PGI User Forum
 SearchSearch   MemberlistMemberlist     RegisterRegister   ProfileProfile    Log inLog in 

CUDA-x86.

Wrong results when using the private directive with PGI 12.6
Goto page 1, 2  Next
 
Post new topic   Reply to topic    PGI User Forum Forum Index -> Accelerator Programming
View previous topic :: View next topic  
Author Message
xlapillonne



Joined: 16 Feb 2011
Posts: 69

PostPosted: Tue Aug 07, 2012 1:55 am    Post subject: Wrong results when using the private directive with PGI 12.6 Reply with quote

Hi,

Trying to run OpenACC code compiled with PGI 12.6, I am getting wrong results. After investigation it seems related to the private directive.

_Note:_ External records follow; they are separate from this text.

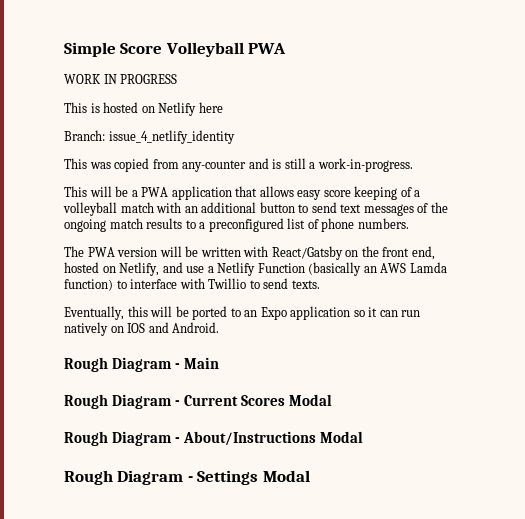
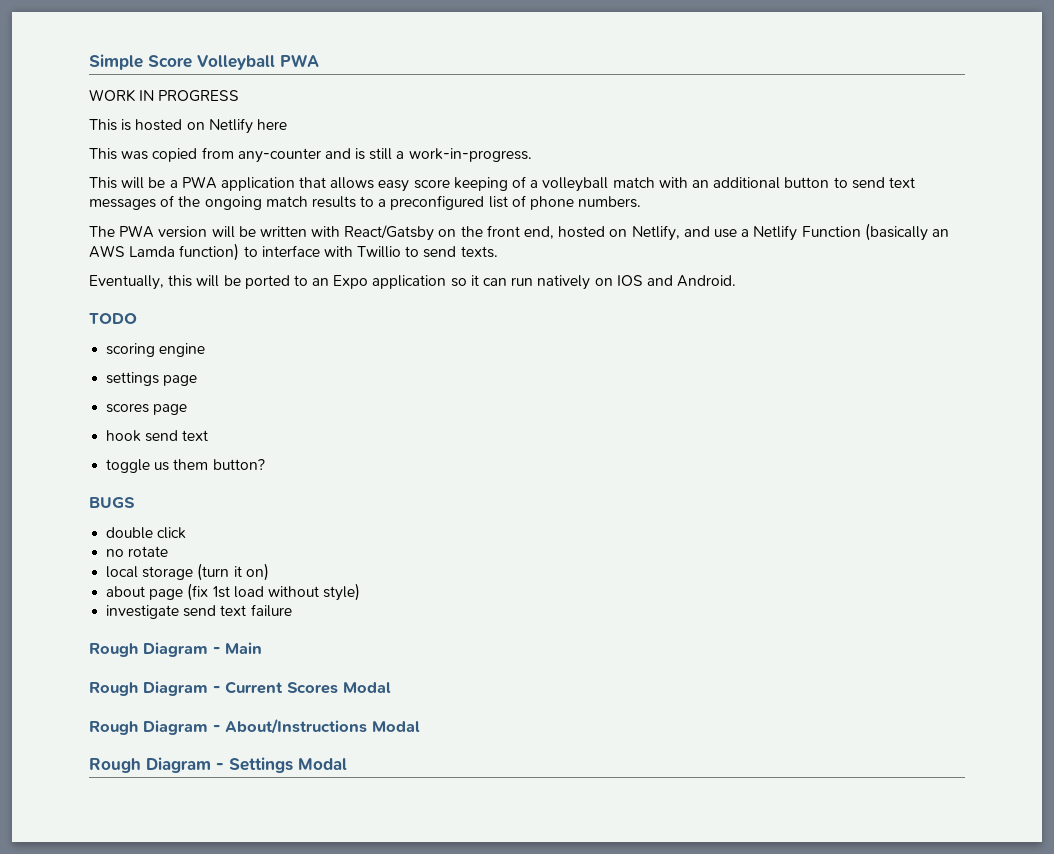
[64,130,235,144] // Branch: issue_4_netlify_identity -> (287, 124) none
(220, 327) none -> [89,313,137,324] [106,343,206,357] [106,372,198,386] [106,403,188,415] [106,430,209,442] [106,459,265,473] [89,497,135,508] [106,527,187,539] [106,546,169,557] [106,563,269,581] [106,583,361,601] [106,604,292,619] // TODO // scoring engine // settings page // scores page // hook send text // toggle us them button? // BUGS // double click // no rotate // local storage (turn it on) // about page (fix 1st load without style) // investigate send text failure

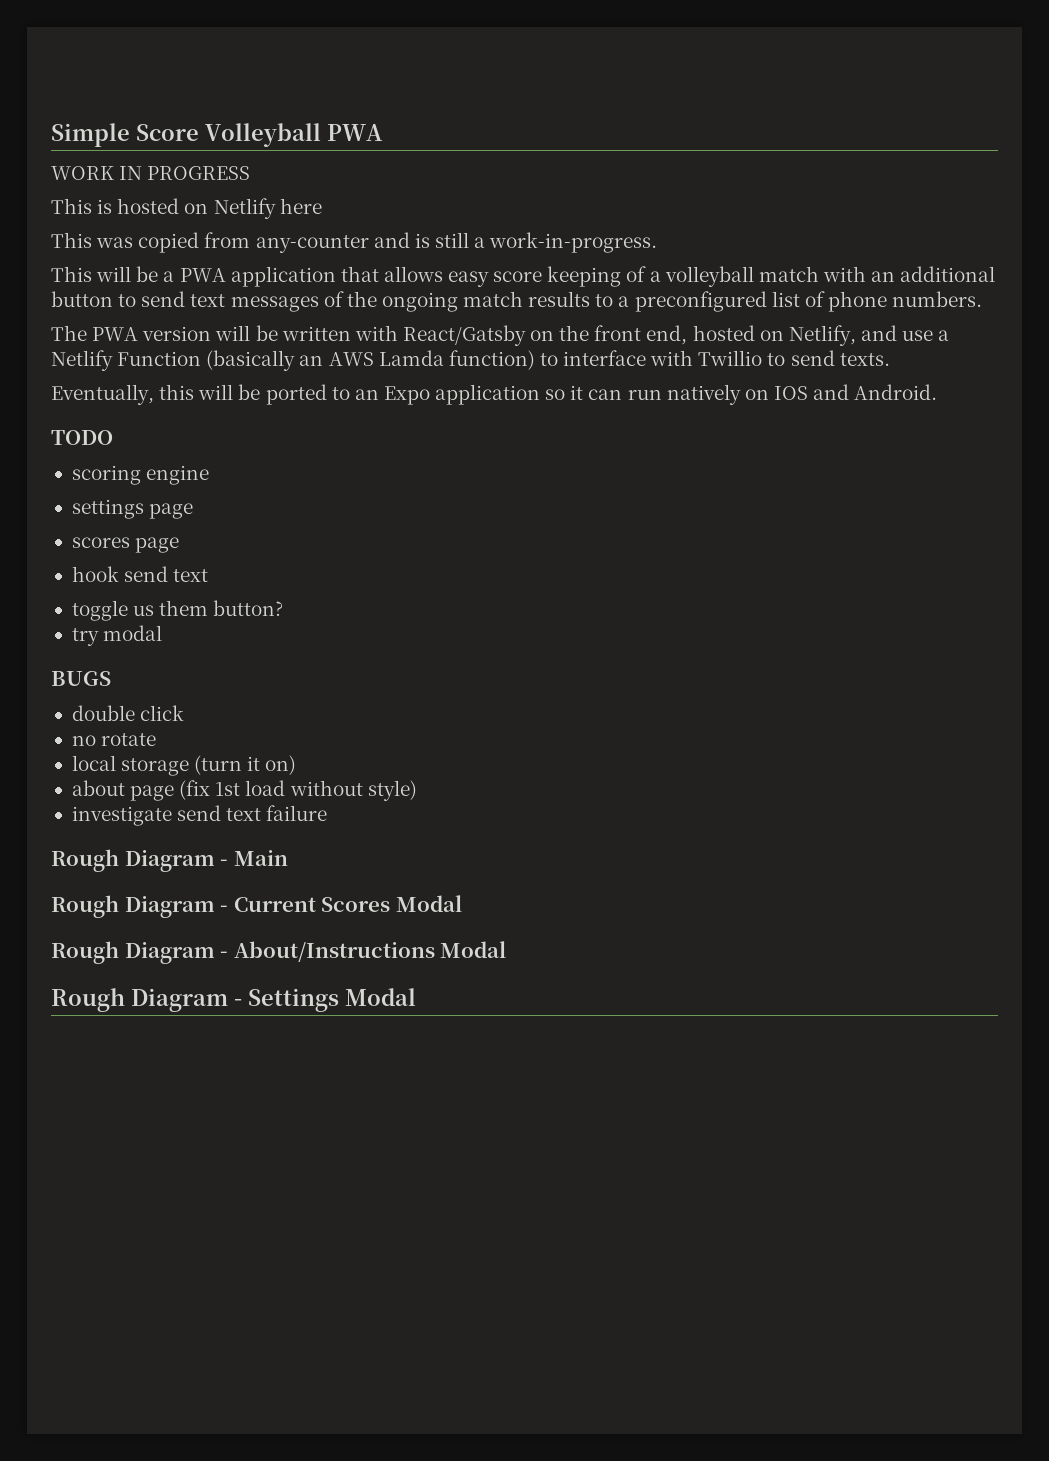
(265, 464) none -> [71,625,163,646] // try modal

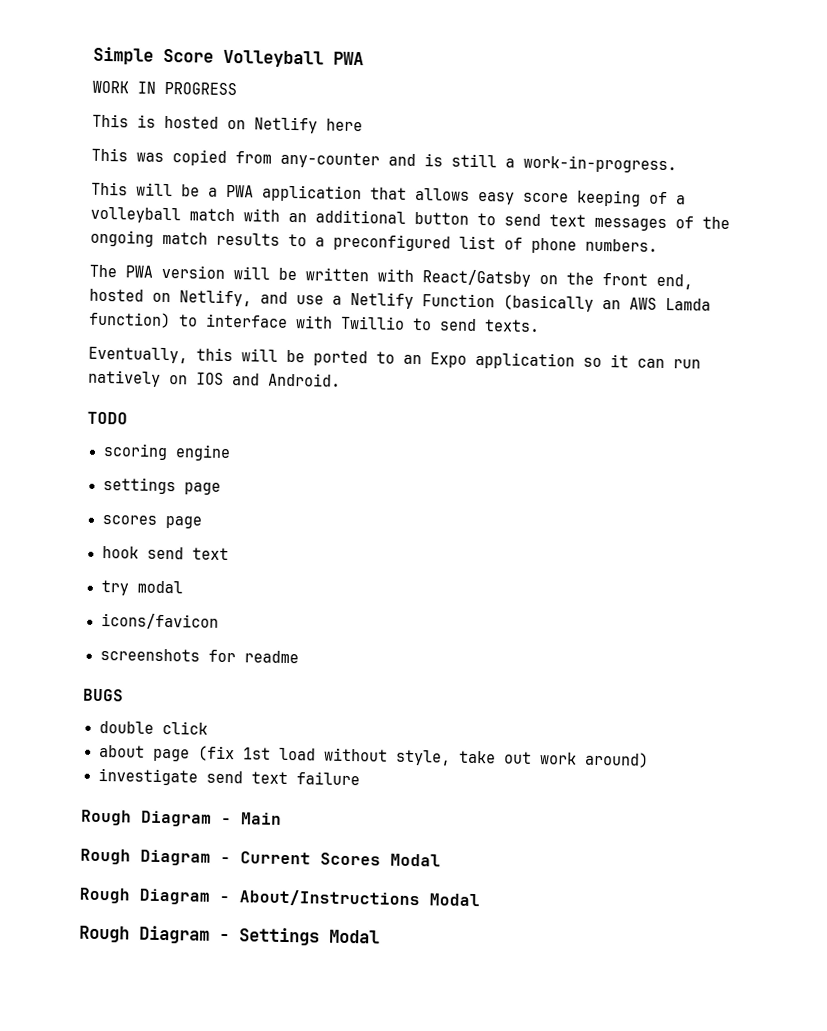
[71,600,284,621] [71,625,163,646] [51,671,111,686] [71,705,185,721] [71,733,157,746] [71,755,297,776] toggle us them button? // try modal // BUGS // double click // no rotate // local storage (turn it on) -> [100,579,183,596] [100,612,219,630] [99,647,299,664] [82,688,124,702] [98,720,208,735] try modal // icons/favicon // screenshots for readme // BUGS // double click
[367,780,417,801] style) -> [394,749,649,768] style, take out work around)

I have been able to reproduce the problem in the following test code:
Code:

program main
  implicit none
  integer*4, parameter :: ireals=8
  integer*4 :: N,nlev,ip,k,kspec
  real*8, allocatable :: sohr_ref(:,:),thhr_ref(:,:)
  real*8, allocatable :: sohr(:,:),thhr(:,:),zfls(:,:),zflt(:,:),zsmu0(:),dp0(:,:)
  real*8 :: cp_d,zfac,g,zepemu

  N=1E3
  nlev=4

allocate(sohr_ref(N,nlev),thhr_ref(N,nlev))
allocate(sohr(N,nlev),thhr(N,nlev),zfls(N,nlev+1),zflt(N,nlev+1),zsmu0(N),dp0(N,nlev))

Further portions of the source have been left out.